Flashdisk yang mati total—tidak terdeteksi di komputer sama sekali—sering dianggap data di dalamnya sudah hilang. Padahal, dalam banyak kasus, data masih bisa diselamatkan selama chip memori (NAND) tidak rusak parah.
📌 Penyebab Flashdisk Mati Total
Beberapa penyebab umum:
- Kerusakan controller
- Tegangan listrik tidak stabil
- Short / konsleting pada PCB
- Kerusakan firmware
- Umur pemakaian NAND
Pada kondisi ini, flashdisk tidak akan terbaca di PC meskipun chip di dalamnya masih menyimpan data.
🔧 Cara Recovery Data
1. Cek Dasar (Non-Teknis)
- Coba port USB lain
- Coba di komputer berbeda
- Periksa apakah terdeteksi di Disk Management
2. Software Recovery (Jika Masih Terdeteksi)
Gunakan tools seperti:
- Recuva
- R-Studio
👉 Metode ini hanya berlaku jika flashdisk masih terbaca
3. Metode Profesional (Jika Mati Total)
Jika tidak terdeteksi sama sekali, diperlukan teknik lanjutan:
- Chip-off (melepas IC NAND)
- Membaca chip menggunakan alat khusus
- Proses lanjutan:
- ECC correction
- XOR decoding
- Rebuild data
Tools seperti PC-3000 Flash digunakan oleh teknisi profesional untuk kasus seperti ini.

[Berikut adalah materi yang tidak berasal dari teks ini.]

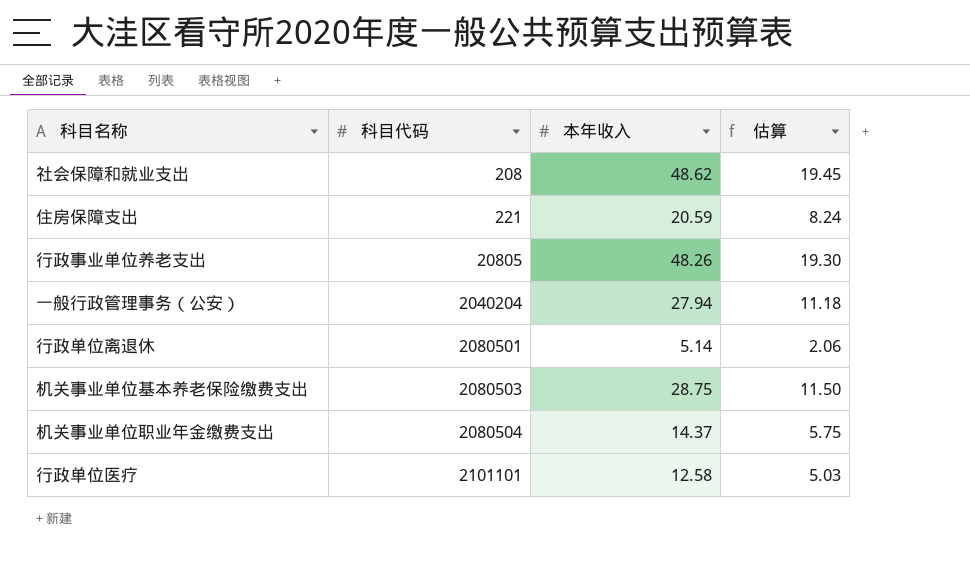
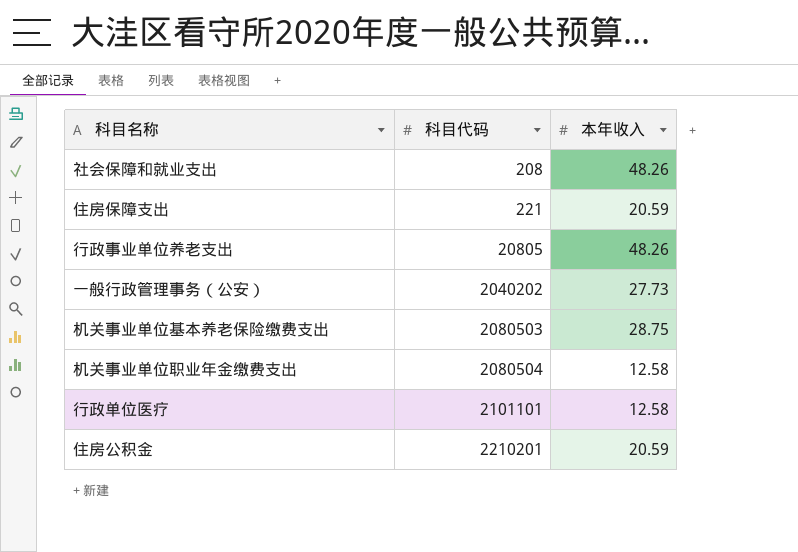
column 估算 | formula: [本年收入] * 0.4 -> none
row 行政单位离退休: 2080501 | 5.14 | 2.06 -> none
社会保障和就业支出 | 本年收入: 48.62 -> 48.26
一般行政管理事务（公安） | 科目代码: 2040204 -> 2040202
一般行政管理事务（公安） | 本年收入: 27.94 -> 27.73
机关事业单位职业年金缴费支出 | 本年收入: 14.37 -> 12.58
row 住房公积金: none -> 2210201 | 20.59

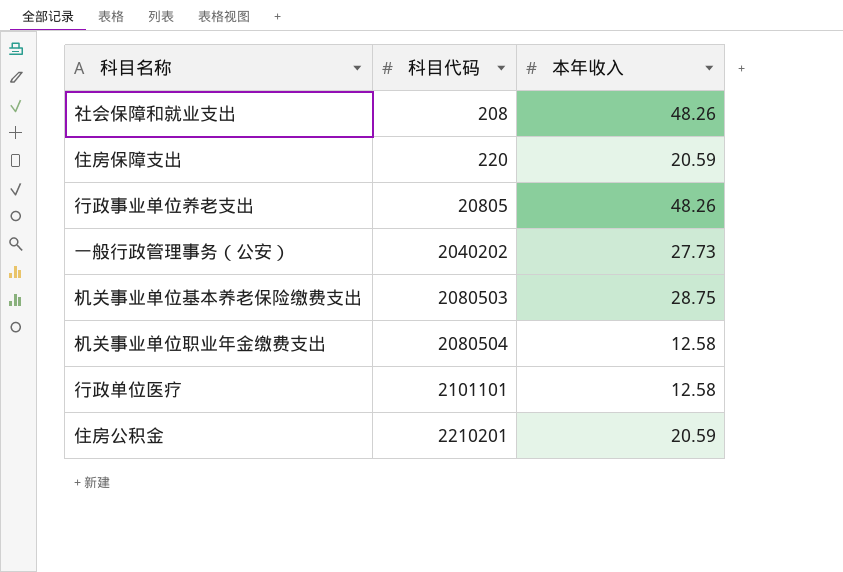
住房保障支出 | 科目代码: 221 -> 220

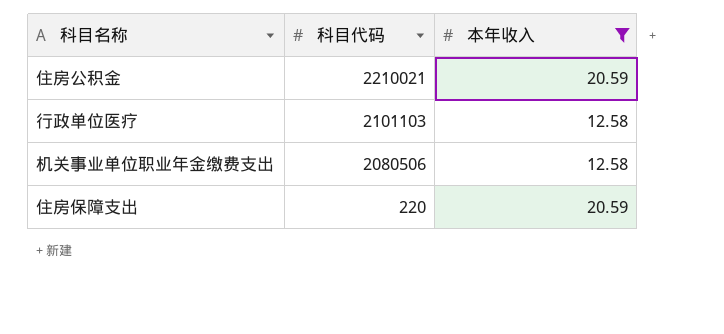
filter: none -> 本年收入 <= 20.59
row order: 科目代码 ascending -> 科目代码 descending
住房公积金 | 科目代码: 2210201 -> 2210021
行政单位医疗 | 科目代码: 2101101 -> 2101103
机关事业单位职业年金缴费支出 | 科目代码: 2080504 -> 2080506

⚠️ Hal yang Harus Dihindari
- Colok-cabut berulang tanpa analisa
- Membongkar tanpa alat & skill
- Menggunakan software sembarangan saat tidak terdeteksi
🔑 Kesimpulan
Flashdisk mati total tidak selalu berarti data hilang. Dengan teknik yang tepat—terutama metode chip-off—data masih memiliki peluang besar untuk dipulihkan. Semakin cepat ditangani, semakin tinggi kemungkinan berhasil.